Predictive Bi-Clustering Trees (PBCT)

This code implements PBCTs based on its original proposal by Pliakos, Geurts and Vens in 2018¹. Functionality has been extended to n-dimensional interaction tensors, where n instances of n different classes would interact or not for each database instance.

¹Pliakos, Konstantinos, Pierre Geurts, and Celine Vens. "Global multi-output decision trees for interaction prediction." Machine Learning 107.8 (2018): 1257-1281.

Installation

The package is available at PyPI and can be installed by the usual pip command:

$ pip install pbct

Local installation can be done either by providing the --user flag to the above command or by cloning this repo and issuing pip afterwards, for example:

$ git clone https://github.com/pedroilidio/PCT
$ cd PCT
$ pip install -e .

Where the -e option installs it as symbolic links to the local cloned repository, so that changes in it will reflect on the installation directly.

Usage

Usage and input/output examples are provided in the examples folder. We provide a command-line utility to use PBCT models, that shows the following information when the --help option is used.

$ PBCT --help

usage: PBCT [-h] [--config CONFIG] [--XX XX [XX ...]]
            [--XX_names XX_NAMES [XX_NAMES ...]]
            [--XX_col_names XX_COL_NAMES [XX_COL_NAMES ...]] [--Y Y]
            [--path_model PATH_MODEL] [--max_depth MAX_DEPTH]
            [--min_samples_leaf MIN_SAMPLES_LEAF] [--verbose]
            [--outdir OUTDIR] [--k K [K ...]] [--diag]
            [--test_size TEST_SIZE [TEST_SIZE ...]]
            [--train_size TRAIN_SIZE [TRAIN_SIZE ...]] [--njobs NJOBS]
            [--random_state RANDOM_STATE]
            [{fit,predict,train_test,xval}]

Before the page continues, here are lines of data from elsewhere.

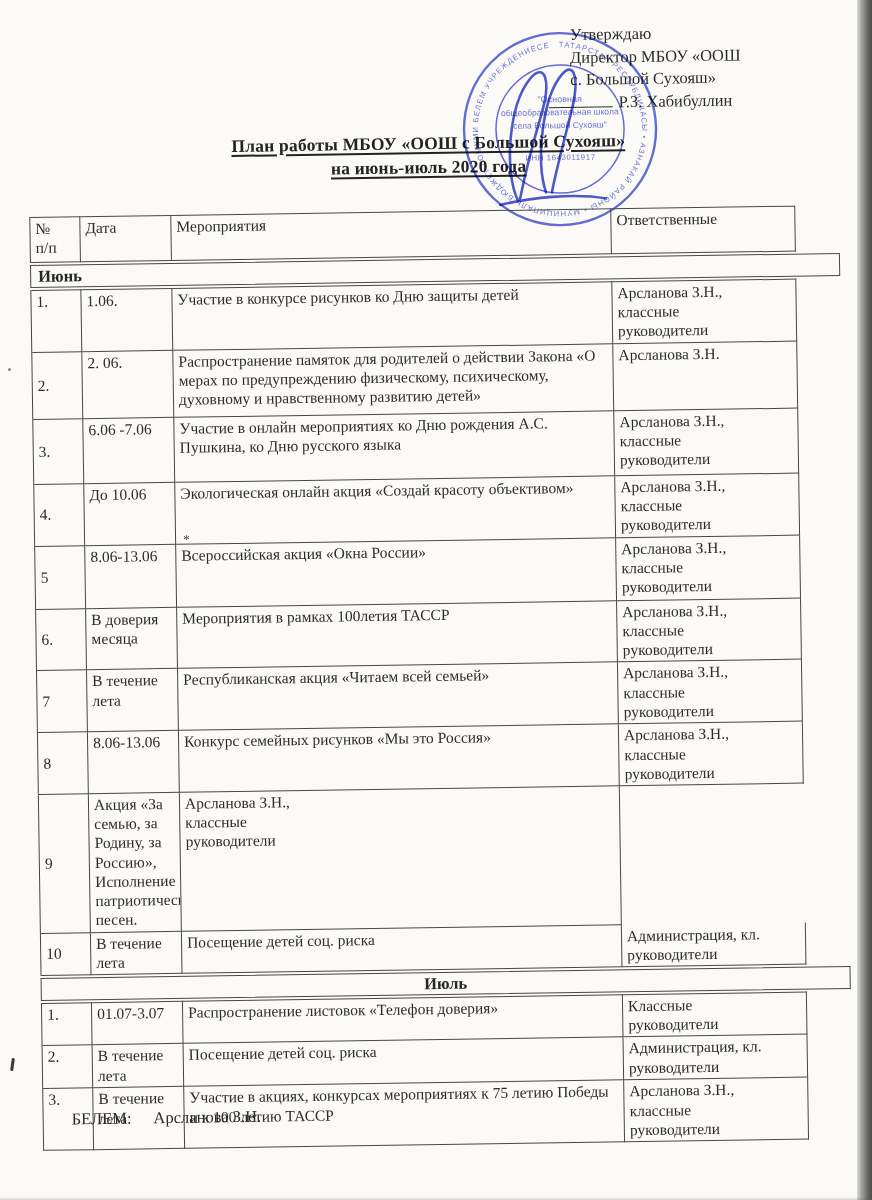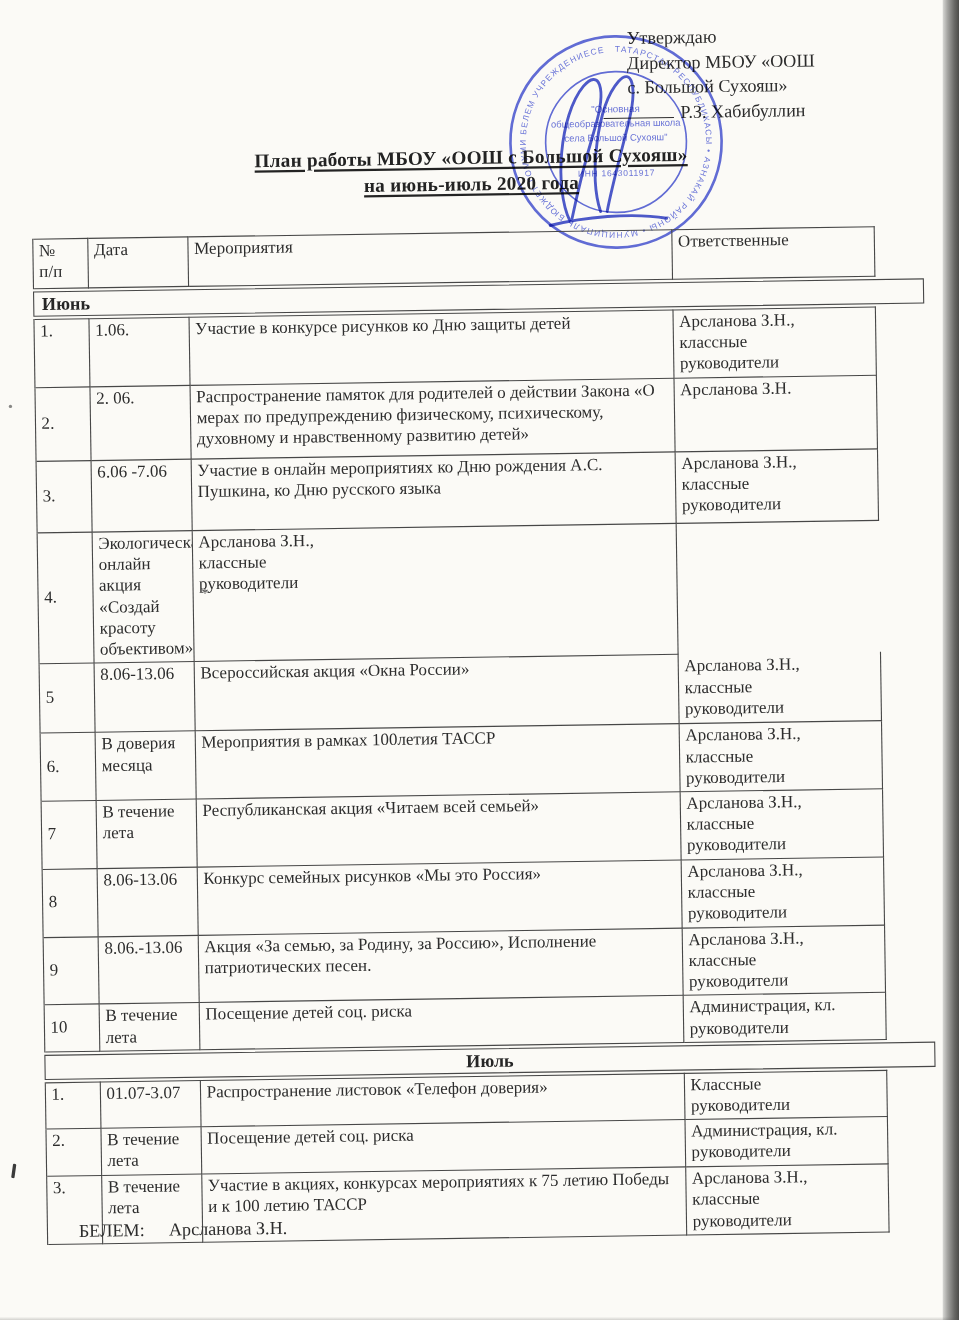--- a/index.html
+++ b/index.html
@@ -131,6 +131,7 @@
         </div>
         <div class="grid " style="--h: 57px;">
           <div class="cell c0 vlow">4.</div>
+          <div class="cell c1">До 10.06</div>
           <div class="cell c2">Экологическая онлайн акция «Создай красоту объективом»</div>
           <div class="cell c3">Арсланова З.Н.,
 классные

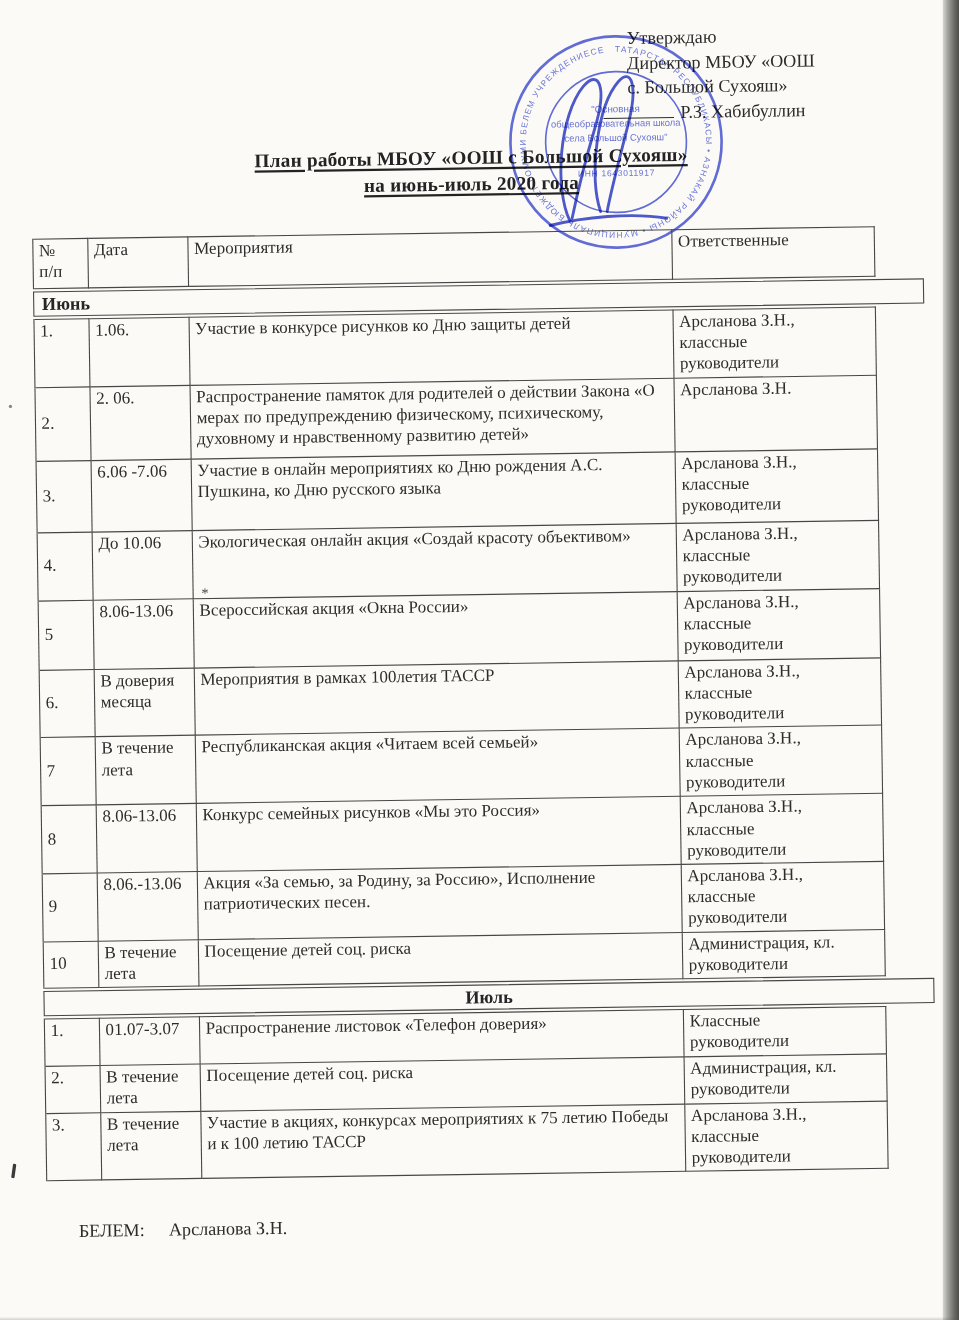--- a/index.html
+++ b/index.html
@@ -171,7 +171,6 @@
         </div>
         <div class="grid " style="--h: 56px;">
           <div class="cell c0 vlow">9</div>
-          <div class="cell c1">8.06.-13.06</div>
           <div class="cell c2">Акция «За семью, за Родину, за Россию», Исполнение патриотических песен.</div>
           <div class="cell c3">Арсланова З.Н.,
 классные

Fit a PBCT model to data or use a trained model to predict new results. Input
files and options may be provided either with command-line options or by a
json config file (see --config option).

positional arguments:
  {fit,predict,train_test,xval}
                        fit: Use input data to train a PBCT. predict: Predict
                        interaction between input instances. train_test: Split
                        data between the 4 train/test sets, train and test a
                        PBCT. xval: run a 2D k-fold cross validation with the
                        given data. (default: None)

optional arguments:
  -h, --help            show this help message and exit
  --config CONFIG       Load options from json file. File example: {
                        "path_model": "/path/to/save/model.json", "fit":
                        "true", "XX": ["/path/to/X1.csv", "/path/to/X2.csv"],
                        "Y": "/path/to/Y.csv", }. Multiple dicts in a list
                        will cause this script to run multiple times.
                        (default: None)
  --XX XX [XX ...]      Paths to .csv files containing rows of numerical
                        attributes for each axis' instance. (default: None)
  --XX_names XX_NAMES [XX_NAMES ...]
                        Paths to files containing string identifiers for each
                        instance for each axis, being one file for each axis.
                        (default: None)
  --XX_col_names XX_COL_NAMES [XX_COL_NAMES ...]
                        Paths to files containing string identifiers for each
                        attributecolumn, being one file for each axis.
                        (default: None)
  --Y Y                 If fitting the model to data, it represents the path
                        to a .csv file containing the known interaction matrix
                        between rows and columns data.If predicting, Y is the
                        destination path for the predicted values, formatted
                        as an interaction matrix in the same way described.
                        (default: None)
  --path_model PATH_MODEL
                        When fitting: path to the location where the model
                        will be saved. When predicting: the saved model to be
                        used. (default: model.dict.pickle.gz)
  --max_depth MAX_DEPTH
                        Maximum PBCT depth allowed. -1 will disable this
                        stopping criterion. (default: -1)
  --min_samples_leaf MIN_SAMPLES_LEAF
                        Minimum number of sample pairs in the training set
                        required to arrive at each leaf. (default: 20)
  --verbose, -v         Show more detailed output (default: False)
  --outdir OUTDIR       Where to save results. (default: PBCT_results)
  --k K [K ...], -k K [K ...]
                        Number of folds for cross-validation. (default: [3])
  --diag                Use independent TrTc sets for cross-validation, i.e.
                        with no overlapping rows or columns. (default: False)
  --test_size TEST_SIZE [TEST_SIZE ...]
                        If between 0.0 and 1.0, represents the proportion of
                        the dataset to include in the TrTc split for each
                        axis, e.g.: .3 .5 means 30% of the rows and 50% of the
                        columns will be used as the TrTc set. If >= 1,
                        represents the absolute number of test samples in each
                        axis. If None, the values are set to the complements
                        of train_size. If a single value v is given, it will
                        be interpreted as (v, v). If train_size is also None,
                        it will be set to 0.25. (default: None)
  --train_size TRAIN_SIZE [TRAIN_SIZE ...]
                        Same as test_size, but refers to the LrLc set
                        dimensions. (default: None)
  --njobs NJOBS         How many processes to spawn when cross-validating.
                        (default: None)
  --random_state RANDOM_STATE
                        Random seed to use. (default: None)